Entgegen der Auffassung der Beklagten kommt es auch nicht darauf an, dass der behandelnde Arzt der Klägerin eine Bescheinigung zur Weiterleitung an die Krankenkasse überreicht hat. Nach § 73 Abs. 2 Satz 1 Nr. 9 Halbsatz 2 SGB V ist die Bescheinigung über eine Arbeitsunfähigkeit auch auszustellen, wenn die Arbeitsunfähigkeitsdaten nach § 295 Abs. 1 Satz 1 Nr. 1 SGB V übermittelt werden. Aus der bloßen Aushändigung einer solchen Bescheinigung können keine weitergehenden Rückschlüsse gezogen werden.

 

dd) Der von der Beklagten in Bezug genommene Hinweis im Mitgliedermagazin führt schließlich ebenfalls nicht zu einer anderen Beurteilung. Zum einen sind die gesetzlichen Vorgaben nicht abdingbar. Zum anderen wurde der Hinweis in der Ausgabe „fit 2/2021“, Seite 9, erst im Februar 2021 und damit nach der hier streitigen AU-Feststellung veröffentlicht und enthält zudem lediglich die Mitteilung, dass es für den Krankengeldanspruch wichtig sei, die AU-Bescheinigung zu übersenden.

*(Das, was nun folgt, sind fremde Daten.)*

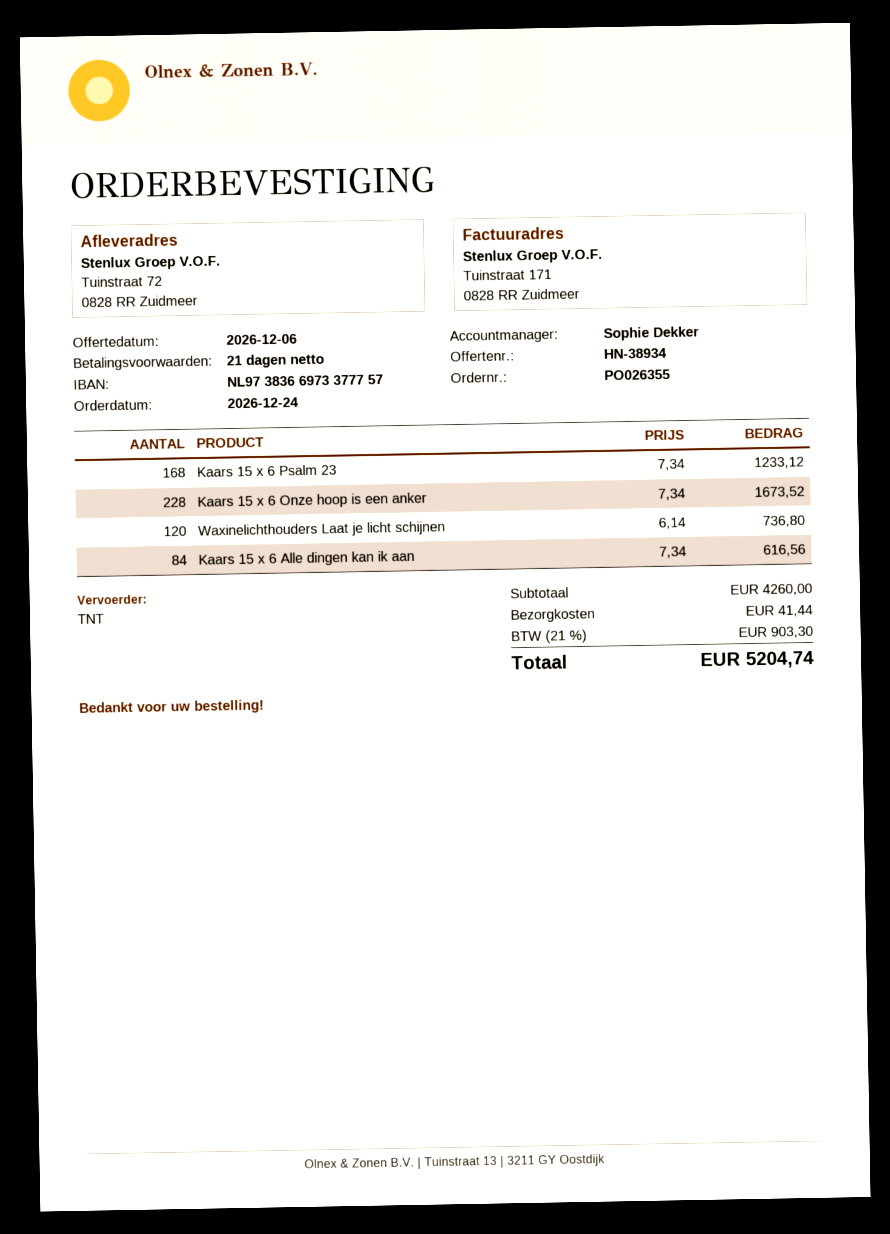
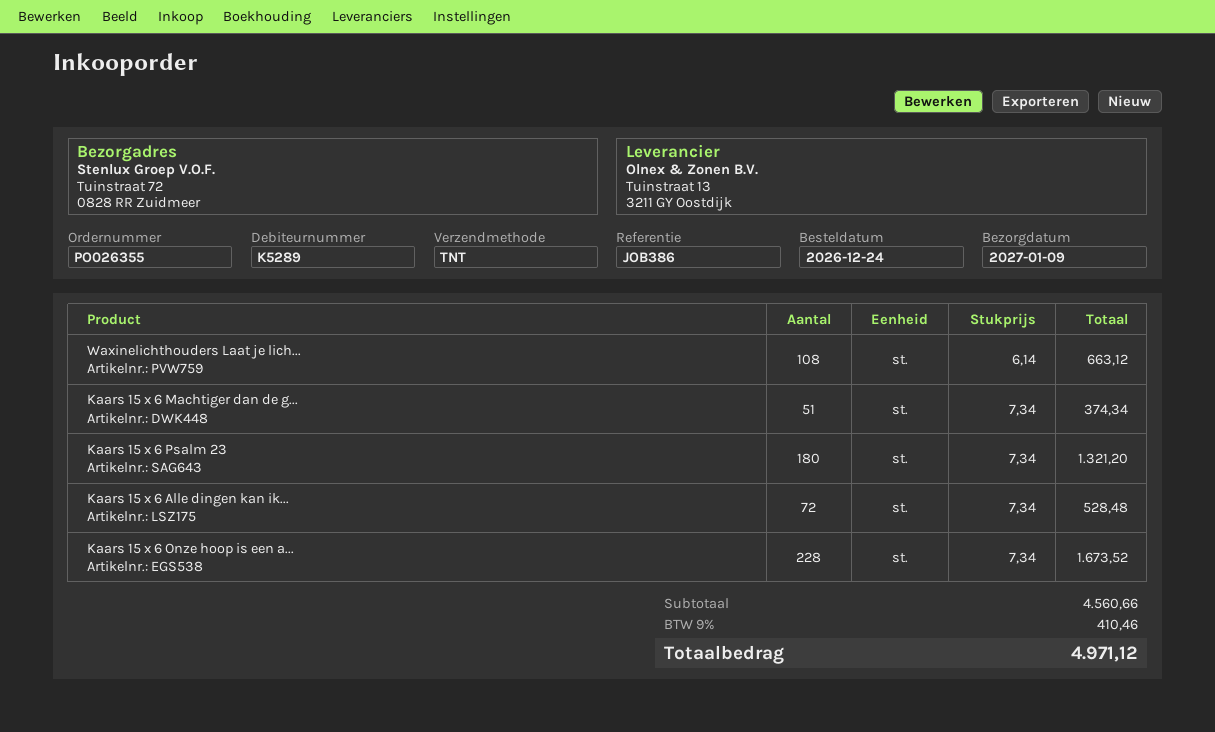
Kaars 15 x 6 Psalm 23: 168 x 7.34 = 1233.12 -> 180 x 7.34 = 1321.20
Waxinelichthouders Laat je licht schijnen: 120 x 6.14 = 736.80 -> 108 x 6.14 = 663.12
Kaars 15 x 6 Alle dingen kan ik aan: 84 x 7.34 = 616.56 -> 72 x 7.34 = 528.48
Kaars 15 x 6 Machtiger dan de g...: none -> 51 x 7.34 = 374.34
subtotal: 4260.00 -> 4560.66
shipping: 41.44 -> none
tax: 21% = 903.30 -> 9% = 410.46
total: 5204.74 -> 4971.12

Ein Bezug zur Verzögerung der technischen Übermittlungsmöglichkeit der Vertragsärzte wird darin nicht hergestellt.

 

3.        Die Höhe des der Klägerin kalendertäglich zustehenden Krankengeldes ist zwischen den Beteiligten nicht streitig. Insoweit ist es nicht zu beanstanden, dass die Entscheidung des Sozialgerichts nach § 130 Abs. 1 SGG als Grundurteil erging.

 

4.         Die Kostenentscheidung folgt aus § 193 SGG und folgt dem Ausgang der Hauptsache.

 

5.         Die Revision war gemäß § 160 Abs. 2 Nr. 1 SGG zuzulassen, weil der Rechtssache grundsätzliche Bedeutung zukommt.